Hey everyone! I've set up a solid CI/CD pipeline for my app, and it's been working great with local, staging, and production environments. The process is pretty straightforward: small commits auto-deploy, and everything flows smoothly. However, I'm a bit stumped when it comes to applying this approach to API development. Since APIs should remain stable to avoid breaking dependencies, I'm wondering how to manage multiple environments that rely on each other without getting too complex. I was thinking about versioning routes like `/v1/` and `/v2/`, but doesn't that contradict CI/CD principles? How do you ensure that the staging API works seamlessly with other components, like your web app's staging setup? I'd love to hear your thoughts on how to keep everything intuitive and manageable, especially if there are strategies similar to how I handled database migrations.
2 Answers
Remember that semantic versioning and maintaining backward compatibility are crucial. Avoid changing the URL version with every minor deployment. You can add new features or endpoints but should refrain from removing existing ones unless you bump the major version.
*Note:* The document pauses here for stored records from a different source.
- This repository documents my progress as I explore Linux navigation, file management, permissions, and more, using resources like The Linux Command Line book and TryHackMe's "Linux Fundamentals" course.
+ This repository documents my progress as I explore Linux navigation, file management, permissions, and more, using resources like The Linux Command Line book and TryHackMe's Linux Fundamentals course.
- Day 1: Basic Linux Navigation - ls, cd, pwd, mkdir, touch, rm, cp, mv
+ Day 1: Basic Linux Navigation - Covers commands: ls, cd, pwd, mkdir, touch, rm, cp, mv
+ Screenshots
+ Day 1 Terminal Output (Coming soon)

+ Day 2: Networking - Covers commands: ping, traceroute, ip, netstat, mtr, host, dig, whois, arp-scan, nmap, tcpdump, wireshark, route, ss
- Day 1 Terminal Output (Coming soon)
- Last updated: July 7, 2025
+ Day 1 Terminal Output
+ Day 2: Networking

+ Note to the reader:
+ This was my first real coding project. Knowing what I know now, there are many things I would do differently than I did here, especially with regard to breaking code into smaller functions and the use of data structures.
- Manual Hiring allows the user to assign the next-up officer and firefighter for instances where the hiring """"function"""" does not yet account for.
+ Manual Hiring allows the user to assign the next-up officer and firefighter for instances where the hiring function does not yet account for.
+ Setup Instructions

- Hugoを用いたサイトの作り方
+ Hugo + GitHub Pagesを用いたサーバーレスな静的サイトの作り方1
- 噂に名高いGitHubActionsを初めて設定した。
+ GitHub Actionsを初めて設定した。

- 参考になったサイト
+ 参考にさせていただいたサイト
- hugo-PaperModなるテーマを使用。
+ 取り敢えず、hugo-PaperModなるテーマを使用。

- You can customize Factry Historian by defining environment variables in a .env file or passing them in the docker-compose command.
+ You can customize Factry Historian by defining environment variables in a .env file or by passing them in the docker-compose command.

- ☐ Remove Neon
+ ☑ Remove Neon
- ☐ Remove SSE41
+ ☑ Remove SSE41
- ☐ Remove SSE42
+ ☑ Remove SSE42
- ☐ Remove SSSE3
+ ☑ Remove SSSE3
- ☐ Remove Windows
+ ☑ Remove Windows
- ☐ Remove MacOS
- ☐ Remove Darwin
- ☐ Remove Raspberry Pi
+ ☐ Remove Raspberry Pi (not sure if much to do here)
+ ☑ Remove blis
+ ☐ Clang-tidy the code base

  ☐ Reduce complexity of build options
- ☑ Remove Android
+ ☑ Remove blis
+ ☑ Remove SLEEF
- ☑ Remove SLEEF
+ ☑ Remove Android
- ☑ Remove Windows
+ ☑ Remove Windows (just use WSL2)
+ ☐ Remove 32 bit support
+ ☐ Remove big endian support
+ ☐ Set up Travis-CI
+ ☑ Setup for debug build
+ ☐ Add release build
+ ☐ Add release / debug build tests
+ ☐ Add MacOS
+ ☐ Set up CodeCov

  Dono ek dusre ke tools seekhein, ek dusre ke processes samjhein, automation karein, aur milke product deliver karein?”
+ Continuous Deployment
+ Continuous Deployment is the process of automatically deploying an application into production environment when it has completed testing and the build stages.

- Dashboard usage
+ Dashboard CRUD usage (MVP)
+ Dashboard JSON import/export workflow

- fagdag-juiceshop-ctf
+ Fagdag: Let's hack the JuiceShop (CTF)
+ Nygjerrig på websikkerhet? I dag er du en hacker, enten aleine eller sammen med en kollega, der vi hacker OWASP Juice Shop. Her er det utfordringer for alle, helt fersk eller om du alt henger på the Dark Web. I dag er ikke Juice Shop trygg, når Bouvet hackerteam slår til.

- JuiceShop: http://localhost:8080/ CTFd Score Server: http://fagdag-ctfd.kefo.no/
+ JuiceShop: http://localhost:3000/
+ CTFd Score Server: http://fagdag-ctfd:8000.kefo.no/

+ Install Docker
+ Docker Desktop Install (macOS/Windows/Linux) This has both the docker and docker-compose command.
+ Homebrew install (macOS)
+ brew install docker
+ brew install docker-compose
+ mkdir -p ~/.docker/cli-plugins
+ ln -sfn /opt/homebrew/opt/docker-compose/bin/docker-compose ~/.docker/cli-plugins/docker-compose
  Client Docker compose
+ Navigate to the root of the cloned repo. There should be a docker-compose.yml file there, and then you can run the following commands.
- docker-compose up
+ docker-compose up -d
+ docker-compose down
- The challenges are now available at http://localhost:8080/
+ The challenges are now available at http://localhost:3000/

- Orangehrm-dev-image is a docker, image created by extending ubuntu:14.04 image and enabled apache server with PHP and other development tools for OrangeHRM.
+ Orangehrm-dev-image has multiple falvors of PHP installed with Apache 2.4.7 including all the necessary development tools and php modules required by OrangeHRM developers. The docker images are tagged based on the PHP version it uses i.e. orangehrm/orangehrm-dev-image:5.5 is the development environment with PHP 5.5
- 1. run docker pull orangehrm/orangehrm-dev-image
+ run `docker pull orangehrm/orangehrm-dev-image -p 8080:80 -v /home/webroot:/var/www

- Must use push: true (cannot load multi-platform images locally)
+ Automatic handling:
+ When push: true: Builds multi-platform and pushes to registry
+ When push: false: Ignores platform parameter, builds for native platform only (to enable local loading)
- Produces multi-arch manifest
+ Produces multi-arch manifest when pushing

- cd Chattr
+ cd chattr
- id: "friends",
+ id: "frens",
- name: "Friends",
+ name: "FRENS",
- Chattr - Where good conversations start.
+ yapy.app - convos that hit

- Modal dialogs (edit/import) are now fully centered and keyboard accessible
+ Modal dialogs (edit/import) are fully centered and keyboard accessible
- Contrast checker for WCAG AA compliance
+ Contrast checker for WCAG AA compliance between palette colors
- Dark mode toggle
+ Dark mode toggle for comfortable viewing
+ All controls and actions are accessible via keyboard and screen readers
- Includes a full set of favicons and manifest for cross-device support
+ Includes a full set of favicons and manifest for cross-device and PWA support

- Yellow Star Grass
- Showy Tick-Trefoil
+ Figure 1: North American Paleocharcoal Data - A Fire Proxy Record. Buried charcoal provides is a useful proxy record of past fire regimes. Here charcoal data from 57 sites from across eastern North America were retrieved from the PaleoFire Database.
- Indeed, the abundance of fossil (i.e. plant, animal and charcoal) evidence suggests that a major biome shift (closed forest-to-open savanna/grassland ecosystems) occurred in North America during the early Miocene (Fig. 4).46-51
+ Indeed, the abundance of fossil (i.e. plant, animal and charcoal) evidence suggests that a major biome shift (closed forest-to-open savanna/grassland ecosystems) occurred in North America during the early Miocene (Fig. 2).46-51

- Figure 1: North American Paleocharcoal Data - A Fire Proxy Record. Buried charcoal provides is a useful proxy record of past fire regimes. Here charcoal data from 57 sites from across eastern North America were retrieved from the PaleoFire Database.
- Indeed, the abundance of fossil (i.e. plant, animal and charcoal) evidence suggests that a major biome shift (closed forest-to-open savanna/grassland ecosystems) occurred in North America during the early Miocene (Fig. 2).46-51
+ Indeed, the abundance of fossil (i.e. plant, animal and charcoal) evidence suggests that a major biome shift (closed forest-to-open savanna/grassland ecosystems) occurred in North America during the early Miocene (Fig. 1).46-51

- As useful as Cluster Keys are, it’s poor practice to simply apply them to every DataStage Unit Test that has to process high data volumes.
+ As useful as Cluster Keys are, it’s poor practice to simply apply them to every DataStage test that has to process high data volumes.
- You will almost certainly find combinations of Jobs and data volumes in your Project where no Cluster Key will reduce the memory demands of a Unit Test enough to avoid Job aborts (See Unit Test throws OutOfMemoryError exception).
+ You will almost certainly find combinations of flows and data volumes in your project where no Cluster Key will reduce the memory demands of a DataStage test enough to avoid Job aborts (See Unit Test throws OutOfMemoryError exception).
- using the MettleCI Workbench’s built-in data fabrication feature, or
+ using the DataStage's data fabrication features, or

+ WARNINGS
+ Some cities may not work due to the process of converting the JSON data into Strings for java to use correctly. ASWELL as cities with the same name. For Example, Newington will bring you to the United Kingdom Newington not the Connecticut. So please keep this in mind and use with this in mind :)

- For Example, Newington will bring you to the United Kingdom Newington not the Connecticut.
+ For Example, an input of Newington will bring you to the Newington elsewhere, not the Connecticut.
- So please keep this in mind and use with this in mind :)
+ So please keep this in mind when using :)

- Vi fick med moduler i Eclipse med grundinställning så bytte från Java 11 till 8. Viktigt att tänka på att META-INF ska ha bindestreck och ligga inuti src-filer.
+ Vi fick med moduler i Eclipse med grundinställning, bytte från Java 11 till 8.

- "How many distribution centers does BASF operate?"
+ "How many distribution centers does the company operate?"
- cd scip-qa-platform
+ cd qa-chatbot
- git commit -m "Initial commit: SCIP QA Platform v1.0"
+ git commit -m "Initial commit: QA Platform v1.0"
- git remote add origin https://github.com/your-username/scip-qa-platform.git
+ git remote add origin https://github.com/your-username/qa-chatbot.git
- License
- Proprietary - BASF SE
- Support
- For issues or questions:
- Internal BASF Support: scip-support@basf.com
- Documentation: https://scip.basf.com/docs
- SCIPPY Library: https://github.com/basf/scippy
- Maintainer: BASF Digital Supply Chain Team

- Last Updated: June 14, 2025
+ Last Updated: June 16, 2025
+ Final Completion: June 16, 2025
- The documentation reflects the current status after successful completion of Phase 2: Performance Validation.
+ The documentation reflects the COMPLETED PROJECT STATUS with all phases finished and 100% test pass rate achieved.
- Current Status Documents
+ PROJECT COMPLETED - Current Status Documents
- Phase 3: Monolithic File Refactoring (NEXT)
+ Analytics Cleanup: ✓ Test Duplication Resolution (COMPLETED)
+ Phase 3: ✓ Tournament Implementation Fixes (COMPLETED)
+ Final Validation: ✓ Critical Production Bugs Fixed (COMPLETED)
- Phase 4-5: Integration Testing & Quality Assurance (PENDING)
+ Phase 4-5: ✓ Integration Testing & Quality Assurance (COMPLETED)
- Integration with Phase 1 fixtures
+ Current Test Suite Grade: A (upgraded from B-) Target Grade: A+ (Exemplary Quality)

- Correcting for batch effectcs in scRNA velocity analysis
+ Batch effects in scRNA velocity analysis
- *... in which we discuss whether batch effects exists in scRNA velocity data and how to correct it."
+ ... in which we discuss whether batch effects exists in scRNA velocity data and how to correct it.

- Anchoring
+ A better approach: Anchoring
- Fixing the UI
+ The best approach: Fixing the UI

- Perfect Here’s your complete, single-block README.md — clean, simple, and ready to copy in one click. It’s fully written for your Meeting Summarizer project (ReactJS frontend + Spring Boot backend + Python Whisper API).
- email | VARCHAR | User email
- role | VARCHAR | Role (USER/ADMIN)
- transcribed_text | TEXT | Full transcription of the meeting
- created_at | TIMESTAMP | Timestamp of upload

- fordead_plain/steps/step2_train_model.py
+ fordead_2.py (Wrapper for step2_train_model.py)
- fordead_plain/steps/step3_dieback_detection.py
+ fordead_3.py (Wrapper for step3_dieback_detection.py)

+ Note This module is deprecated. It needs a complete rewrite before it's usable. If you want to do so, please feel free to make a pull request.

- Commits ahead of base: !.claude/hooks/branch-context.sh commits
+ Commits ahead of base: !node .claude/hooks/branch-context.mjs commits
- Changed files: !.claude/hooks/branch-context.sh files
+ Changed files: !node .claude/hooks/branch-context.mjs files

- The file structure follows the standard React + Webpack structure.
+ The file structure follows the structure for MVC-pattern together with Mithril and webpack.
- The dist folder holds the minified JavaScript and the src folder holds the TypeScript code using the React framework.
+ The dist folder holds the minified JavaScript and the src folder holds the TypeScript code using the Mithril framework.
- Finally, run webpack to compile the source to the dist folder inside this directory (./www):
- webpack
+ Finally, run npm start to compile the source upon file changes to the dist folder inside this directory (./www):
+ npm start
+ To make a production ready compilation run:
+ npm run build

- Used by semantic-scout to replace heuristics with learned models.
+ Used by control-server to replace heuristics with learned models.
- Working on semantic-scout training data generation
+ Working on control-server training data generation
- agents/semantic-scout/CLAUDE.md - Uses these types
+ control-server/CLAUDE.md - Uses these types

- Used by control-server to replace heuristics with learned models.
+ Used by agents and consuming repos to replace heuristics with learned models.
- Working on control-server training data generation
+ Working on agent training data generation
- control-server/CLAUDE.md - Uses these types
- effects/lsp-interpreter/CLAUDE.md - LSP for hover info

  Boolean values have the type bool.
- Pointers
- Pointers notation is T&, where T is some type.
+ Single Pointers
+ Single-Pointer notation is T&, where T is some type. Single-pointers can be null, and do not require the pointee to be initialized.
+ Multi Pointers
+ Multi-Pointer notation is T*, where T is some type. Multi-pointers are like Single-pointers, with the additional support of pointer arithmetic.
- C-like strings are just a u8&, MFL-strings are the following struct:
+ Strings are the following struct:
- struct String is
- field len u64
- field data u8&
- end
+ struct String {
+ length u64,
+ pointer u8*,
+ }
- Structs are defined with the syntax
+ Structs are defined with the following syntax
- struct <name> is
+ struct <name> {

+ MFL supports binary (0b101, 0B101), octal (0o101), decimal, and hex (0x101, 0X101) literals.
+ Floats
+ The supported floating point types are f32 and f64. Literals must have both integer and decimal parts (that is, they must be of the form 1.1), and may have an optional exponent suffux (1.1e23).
Also, ensure that your app has clear environment configurations to avoid confusion during deployments.
Consider deploying upgrades carefully by implementing quality gates and promoting through QA to staging and then production. This way, you minimize the risk of accidentally pushing a faulty version to production. Each env needs explicit configs that don’t get overwritten by code changes — make sure they’re defined externally to the deployments.